Всю последующую жизнь Грибоедов помнил глаза товарищей, уходивших в атаку. Молчал и помнил, как помнил и молчал Николай. Царю неинтересно было, стояло ли имя Грибоедова в декабристских списках, ему важнее было знать, где находился бы поэт, если бы дворцовый переворот осуществился. Убить Грибоедова, как и Пушкина, сразу он не посмел: негоже русскому царю на глазах у россиян отнимать русских гениев у России. Но он заковал его в чины и ордена, и он сослал его в таком виде. Только эта вторая поездка в Персию, в которой писатель трагически предвидел свой конец, была особой ссылкой, когда ссыльный является начальником собственного конвоя. К прежней грибоедовской маске сдержанности присоединилась сановная солидность, даже грозность в дипломатических переговорах… но как униженно и напрасно молит он Паскевича об опальных друзьях, припадая к генеральской руке. Последняя вспышка, дружба века!.. Муза его молчит, он нем, как гроб, по его признанью. «Потружусь за царя, чтобы было чем детей кормить»» — вот последняя, неразгаданная Булгариным, самая злая фраза его жизни. Здесь начинается другой Грибоедов, мудрый дипломат и государственный деятель, каких, на наше счастье, немало было у России.

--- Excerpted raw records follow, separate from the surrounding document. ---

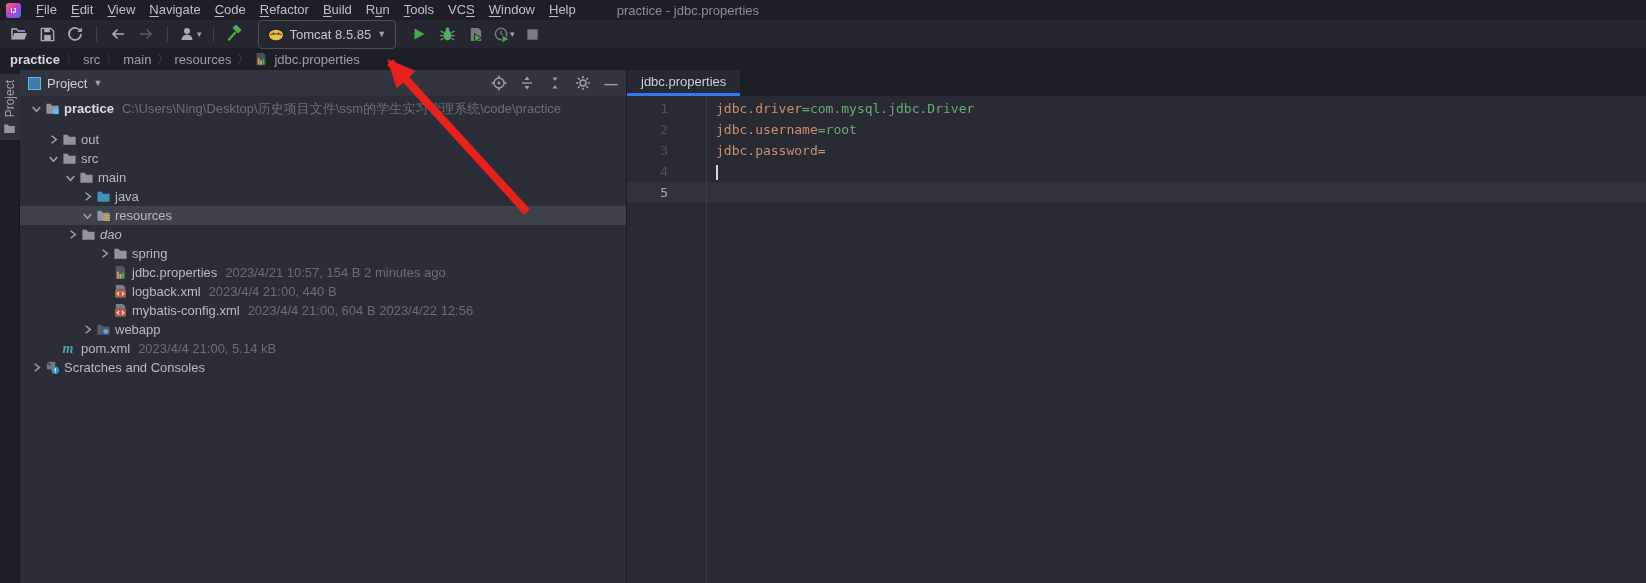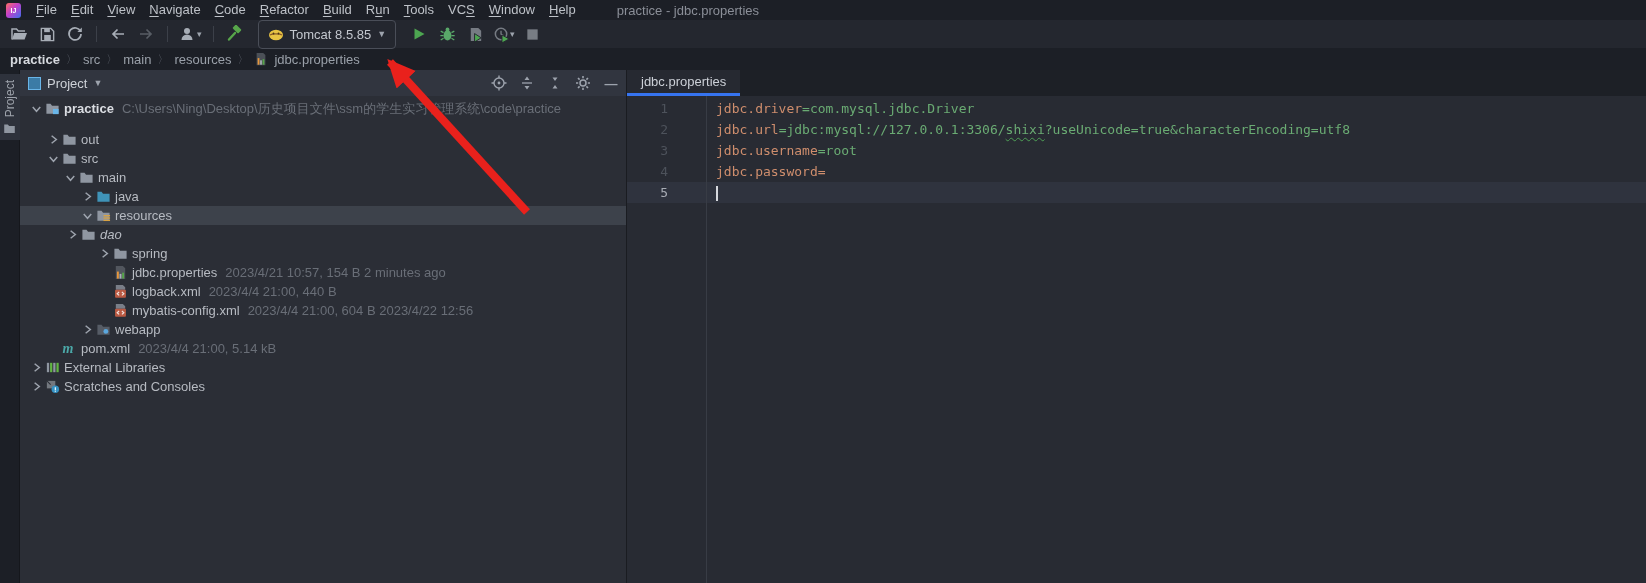--- a/index.html
+++ b/index.html
@@ -508,7 +508,6 @@
           </div>
         <div class="code" id="code" style="padding-top: 2px;">
             <div class="cline"><span class="tk-key">jdbc.driver</span><span class="tk-val">=</span><span class="tk-val">com.mysql.jdbc.Driver</span></div>
-            <div class="cline"><span class="tk-key">jdbc.url</span><span class="tk-val">=</span><span class="tk-val">jdbc:mysql://127.0.0.1:3306/</span><span class="tk-typo">shixi</span><span class="tk-val">?useUnicode=true&amp;characterEncoding=utf8</span></div>
             <div class="cline"><span class="tk-key">jdbc.username</span><span class="tk-val">=</span><span class="tk-val">root</span></div>
             <div class="cline"><span class="tk-key">jdbc.password=</span></div>
             <div class="cline"><span class="caret-bar"></span></div>

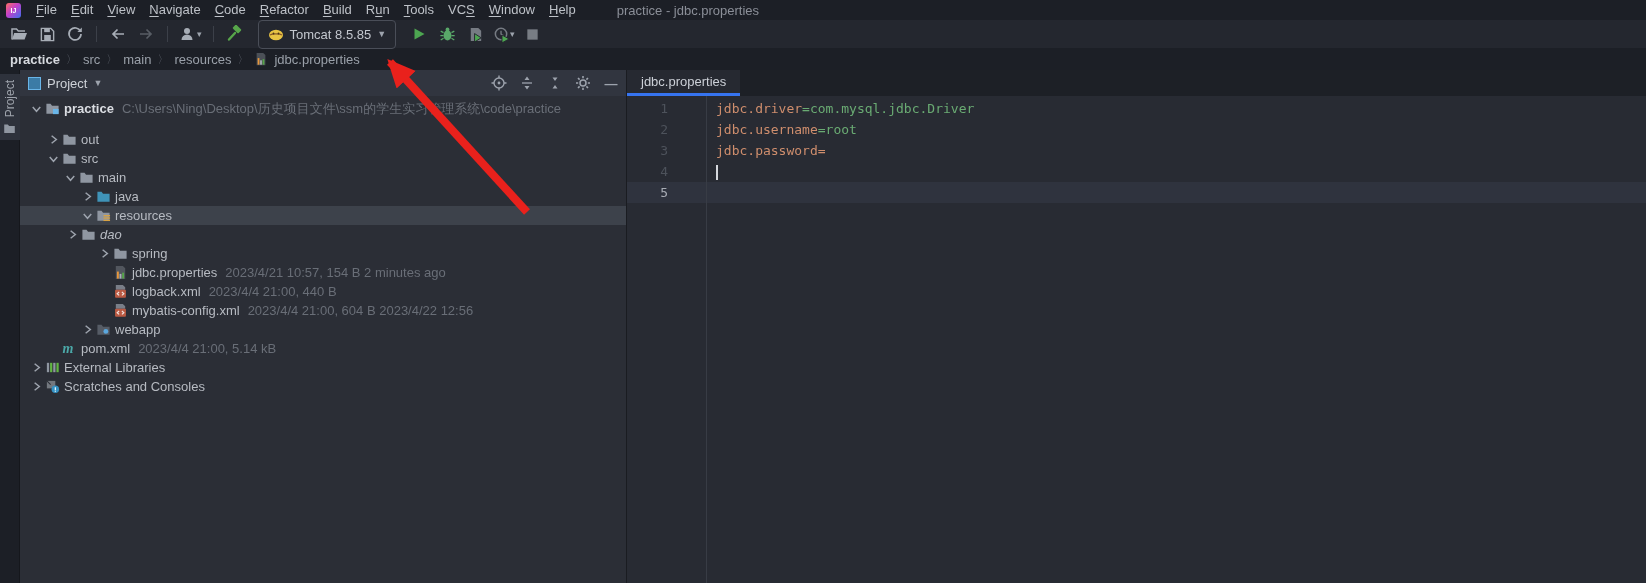--- a/index.html
+++ b/index.html
@@ -463,22 +463,6 @@
             </span>
             <span class="ic">
               <svg viewBox="0 0 16 16">
-                <rect x="2" y="3" width="2.4" height="10" fill="#8f96a1"></rect>
-                <rect x="5.4" y="3" width="2.4" height="10" fill="#62b543"></rect>
-                <rect x="8.8" y="3" width="2.4" height="10" fill="#8f96a1"></rect>
-                <rect x="12.2" y="3" width="2.4" height="10" fill="#62b543"></rect>
-              </svg>
-            </span>
-            <span class="lbl">External Libraries</span>
-          </div>
-          <div class="row" style="padding-left: 8px;">
-            <span class="chev">
-              <svg width="15" height="15" viewBox="0 0 16 16">
-                <path d="M6 4l5 4-5 4" fill="none" stroke="#9da3ad" stroke-width="1.6"></path>
-              </svg>
-            </span>
-            <span class="ic">
-              <svg viewBox="0 0 16 16">
                 <path d="M2 2h9v8H2z" fill="#73787f"></path>
                 <path d="M2 2l4 4" stroke="#2b2e36" stroke-width="1.2"></path>
                 <circle cx="11" cy="11" r="4" fill="#3592c4"></circle>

Он уже «не похож на себя на прежнего, на прошлогоднего, на вчерашнего даже». Живи он ещё сотню лет, он написал бы лишь улучшенную редакцию «Горя», — улучшенную в отношеньи Софии, в которую было несправедливо брошено столько камней, включая пушкинский, — Софью, ровесницу Татьяны Лариной, Наташи Ростовой и «русских женщин» Некрасова!.. Пламя ещё не ушло из сердца, но теперь оно будет теплиться долго, терпеливо, экономно. Когда звезда гаснет, на ней рождаются цветы и дети. Хлопоча за свойственника перед Паскевичем, он прячется в свою же фразу — «как станешь представлять к крестишку ли, к местечку, ну как не порадеть родному человечку». Что ж, «пора бы дальше речь завести о генеральше!» И вот он стоит под венцом с Ниной, дочерью знаменитого грузинского писателя Чавчавадзе. Её детская любовь была самым дорогим венком в его прижизненной неполной славе. Спасибо Грузии, спасибо Нине за нашего Грибоедова. Отсюда пошла старинная кровная связь литератур грузинской и русской! Потом отъезд. На границе его встречает чума… Четыре месяца спустя история рукой убийц опускает занавес над этим сверкающим явлением русской мысли.